**Try it:** Set down exactly the lines from the one containing "Hb 72 | Margin: 10.50 -> 9.97" to the final line of the records below, with every picture omitted.

**Revision tracking records:**
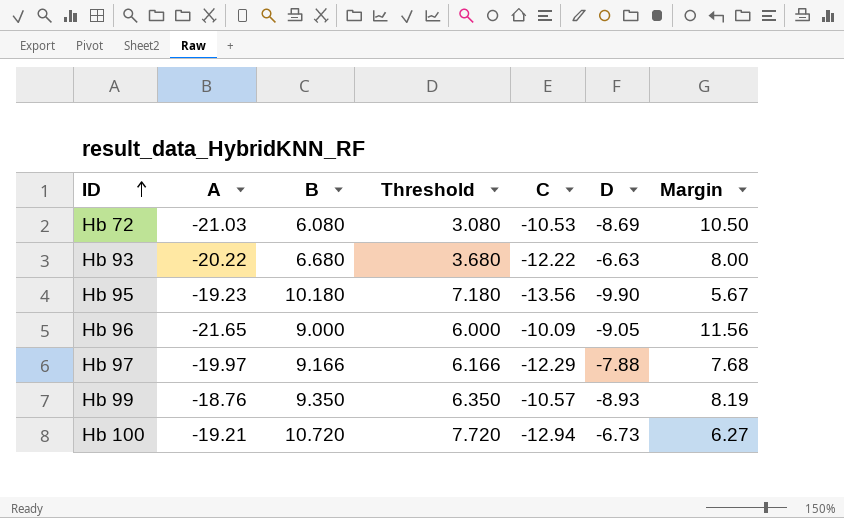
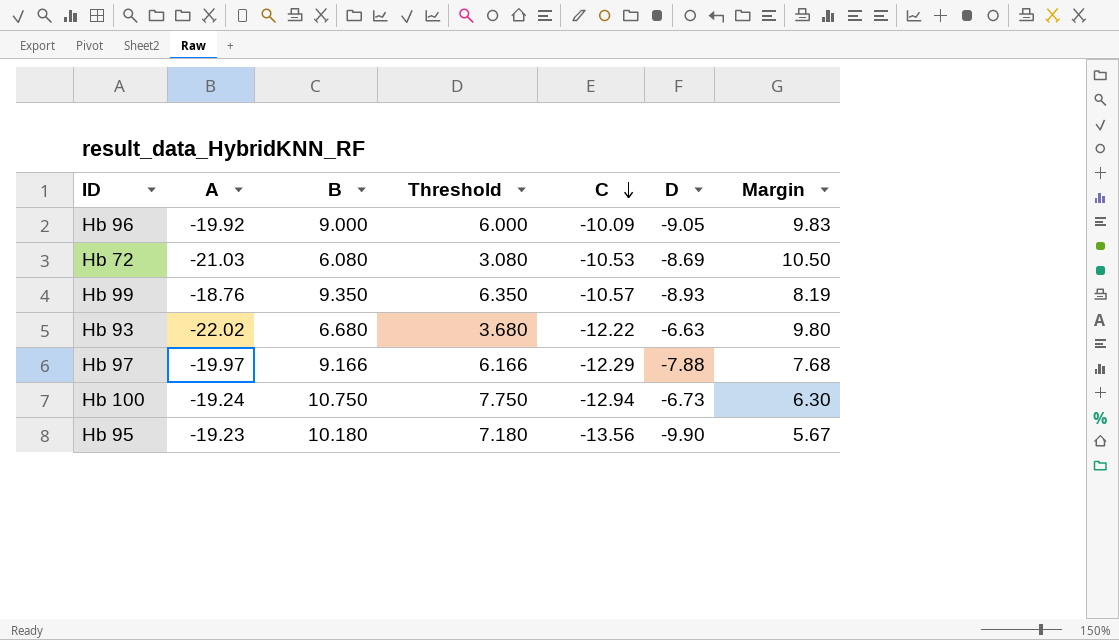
row order: ID ascending -> C descending
Hb 96 | A: -21.65 -> -19.92
Hb 96 | Margin: 11.56 -> 9.83
Hb 93 | A: -20.22 -> -22.02
Hb 93 | Margin: 8.00 -> 9.80
Hb 100 | A: -19.21 -> -19.24
Hb 100 | B: 10.720 -> 10.750
Hb 100 | Threshold: 7.720 -> 7.750
Hb 100 | Margin: 6.27 -> 6.30

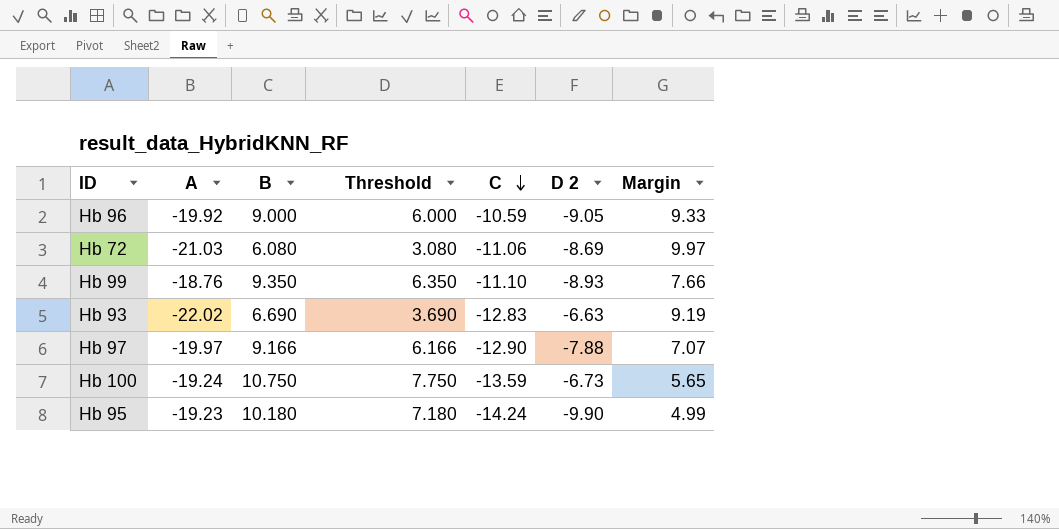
column name: D -> D 2
Hb 96 | C: -10.09 -> -10.59
Hb 96 | Margin: 9.83 -> 9.33
Hb 72 | C: -10.53 -> -11.06
Hb 72 | Margin: 10.50 -> 9.97
Hb 99 | C: -10.57 -> -11.10
Hb 99 | Margin: 8.19 -> 7.66
Hb 93 | B: 6.680 -> 6.690
Hb 93 | Threshold: 3.680 -> 3.690
Hb 93 | C: -12.22 -> -12.83
Hb 93 | Margin: 9.80 -> 9.19
Hb 97 | C: -12.29 -> -12.90
Hb 97 | Margin: 7.68 -> 7.07
Hb 100 | C: -12.94 -> -13.59
Hb 100 | Margin: 6.30 -> 5.65
Hb 95 | C: -13.56 -> -14.24
Hb 95 | Margin: 5.67 -> 4.99

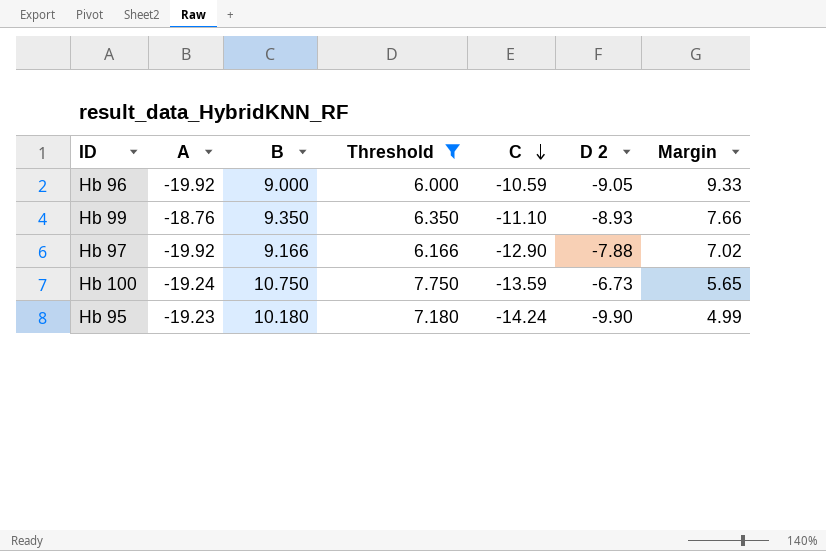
filter: none -> Threshold >= 6.000
Hb 97 | A: -19.97 -> -19.92
Hb 97 | Margin: 7.07 -> 7.02

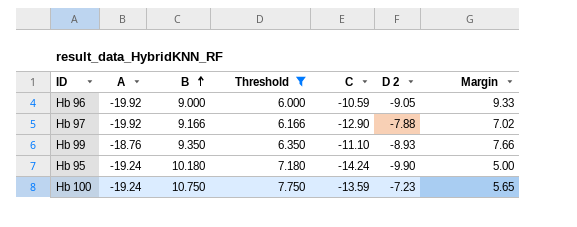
row order: C descending -> B ascending
Hb 95 | A: -19.23 -> -19.24
Hb 95 | Margin: 4.99 -> 5.00
Hb 100 | D 2: -6.73 -> -7.23

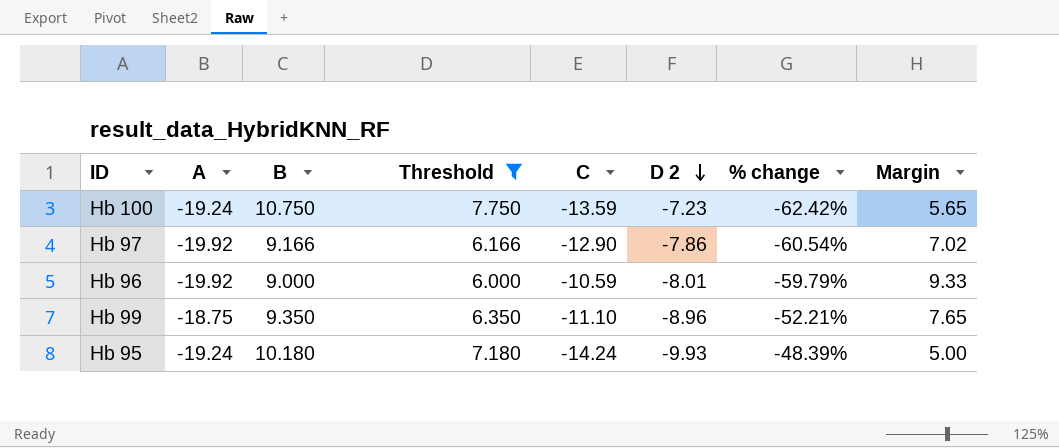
row order: B ascending -> D 2 descending
column % change | formula: none -> ([D 2] - [A]) / [A]
Hb 97 | D 2: -7.88 -> -7.86
Hb 96 | D 2: -9.05 -> -8.01
Hb 99 | A: -18.76 -> -18.75
Hb 99 | D 2: -8.93 -> -8.96
Hb 99 | Margin: 7.66 -> 7.65
Hb 95 | D 2: -9.90 -> -9.93

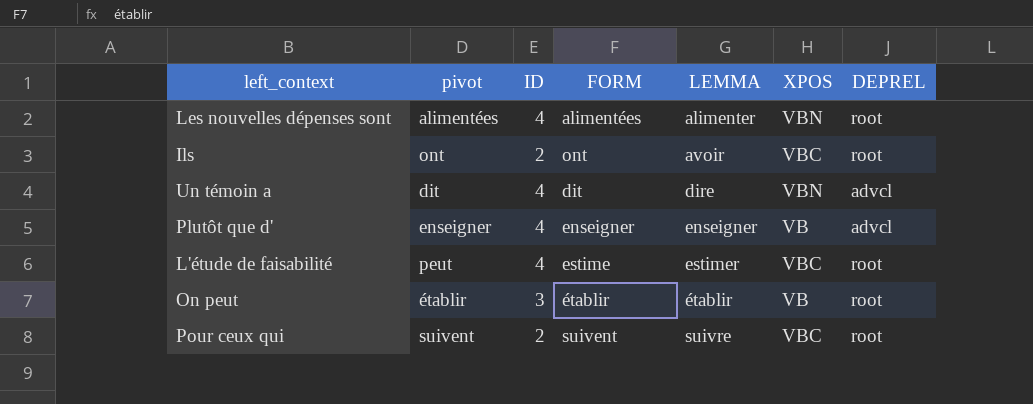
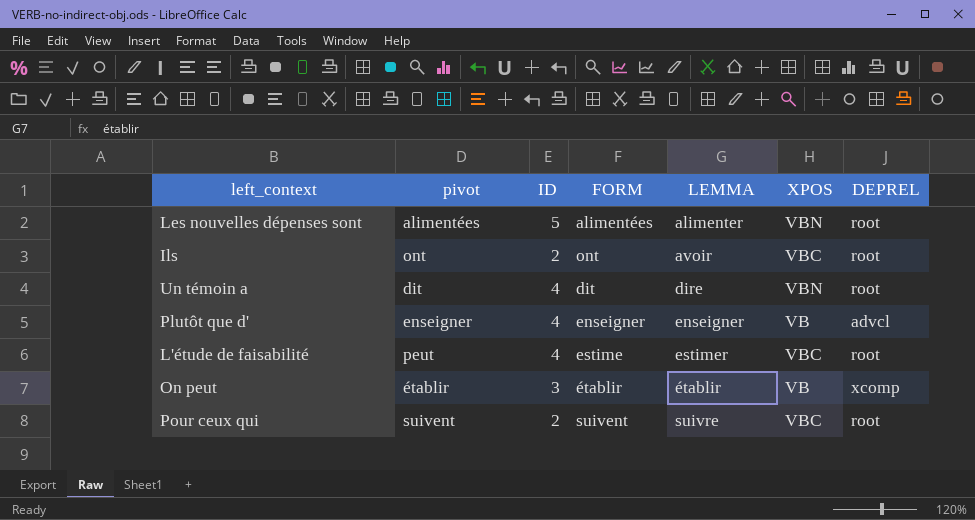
Les nouvelles dépenses sont | ID: 4 -> 5
Un témoin a | DEPREL: advcl -> root
On peut | DEPREL: root -> xcomp

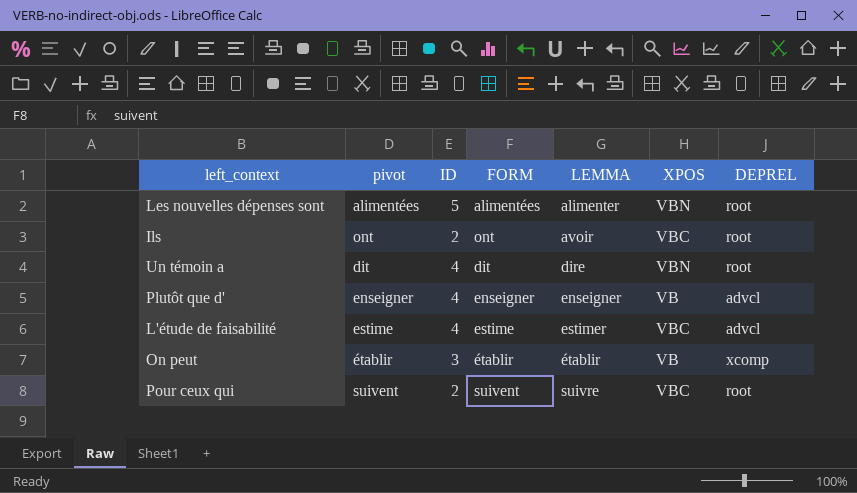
L'étude de faisabilité | pivot: peut -> estime
L'étude de faisabilité | DEPREL: root -> advcl

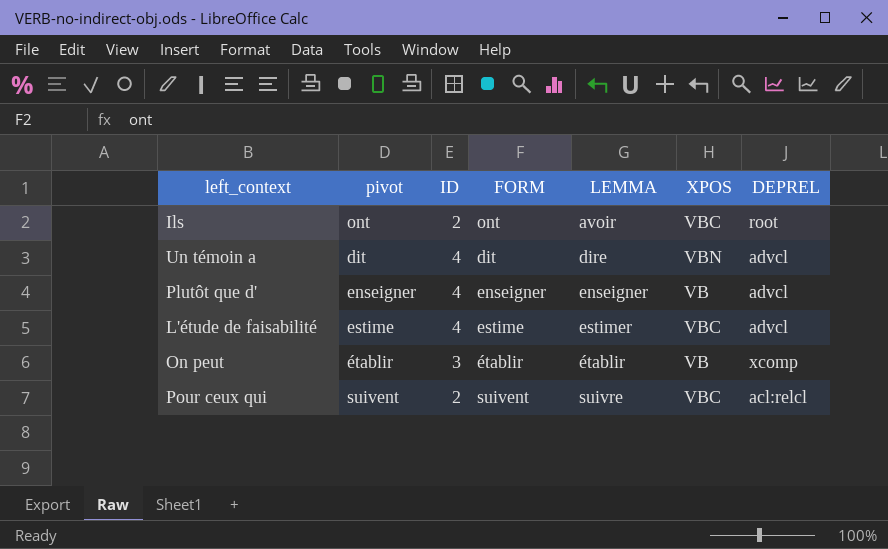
row Les nouvelles dépenses sont: alimentées | 5 | alimentées | alimenter | VBN | root -> none
Un témoin a | DEPREL: root -> advcl
Pour ceux qui | DEPREL: root -> acl:relcl

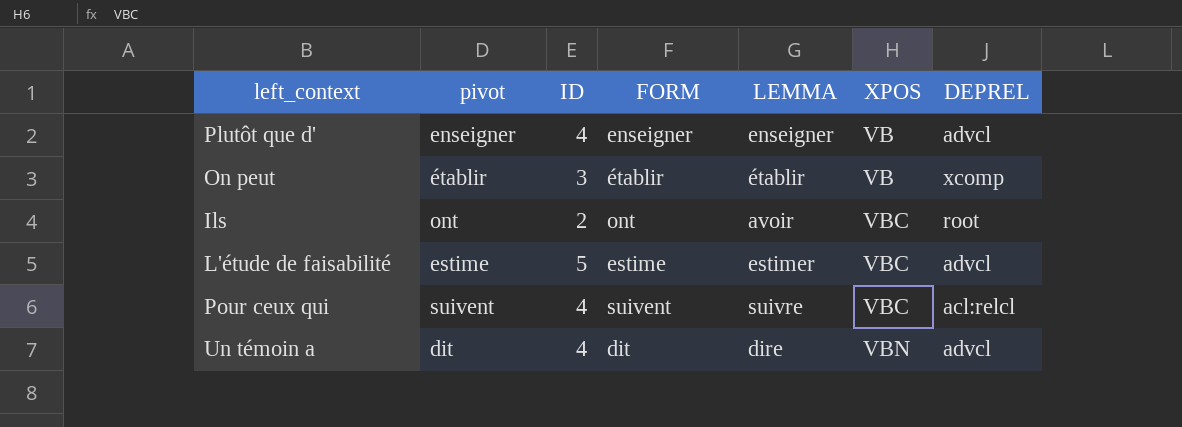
row order: LEMMA ascending -> XPOS ascending
L'étude de faisabilité | ID: 4 -> 5
Pour ceux qui | ID: 2 -> 4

**Written response:**
Hb 72 | Margin: 10.50 -> 9.97
Hb 99 | C: -10.57 -> -11.10
Hb 99 | Margin: 8.19 -> 7.66
Hb 93 | B: 6.680 -> 6.690
Hb 93 | Threshold: 3.680 -> 3.690
Hb 93 | C: -12.22 -> -12.83
Hb 93 | Margin: 9.80 -> 9.19
Hb 97 | C: -12.29 -> -12.90
Hb 97 | Margin: 7.68 -> 7.07
Hb 100 | C: -12.94 -> -13.59
Hb 100 | Margin: 6.30 -> 5.65
Hb 95 | C: -13.56 -> -14.24
Hb 95 | Margin: 5.67 -> 4.99

filter: none -> Threshold >= 6.000
Hb 97 | A: -19.97 -> -19.92
Hb 97 | Margin: 7.07 -> 7.02

row order: C descending -> B ascending
Hb 95 | A: -19.23 -> -19.24
Hb 95 | Margin: 4.99 -> 5.00
Hb 100 | D 2: -6.73 -> -7.23

row order: B ascending -> D 2 descending
column % change | formula: none -> ([D 2] - [A]) / [A]
Hb 97 | D 2: -7.88 -> -7.86
Hb 96 | D 2: -9.05 -> -8.01
Hb 99 | A: -18.76 -> -18.75
Hb 99 | D 2: -8.93 -> -8.96
Hb 99 | Margin: 7.66 -> 7.65
Hb 95 | D 2: -9.90 -> -9.93

Les nouvelles dépenses sont | ID: 4 -> 5
Un témoin a | DEPREL: advcl -> root
On peut | DEPREL: root -> xcomp

L'étude de faisabilité | pivot: peut -> estime
L'étude de faisabilité | DEPREL: root -> advcl

row Les nouvelles dépenses sont: alimentées | 5 | alimentées | alimenter | VBN | root -> none
Un témoin a | DEPREL: root -> advcl
Pour ceux qui | DEPREL: root -> acl:relcl

row order: LEMMA ascending -> XPOS ascending
L'étude de faisabilité | ID: 4 -> 5
Pour ceux qui | ID: 2 -> 4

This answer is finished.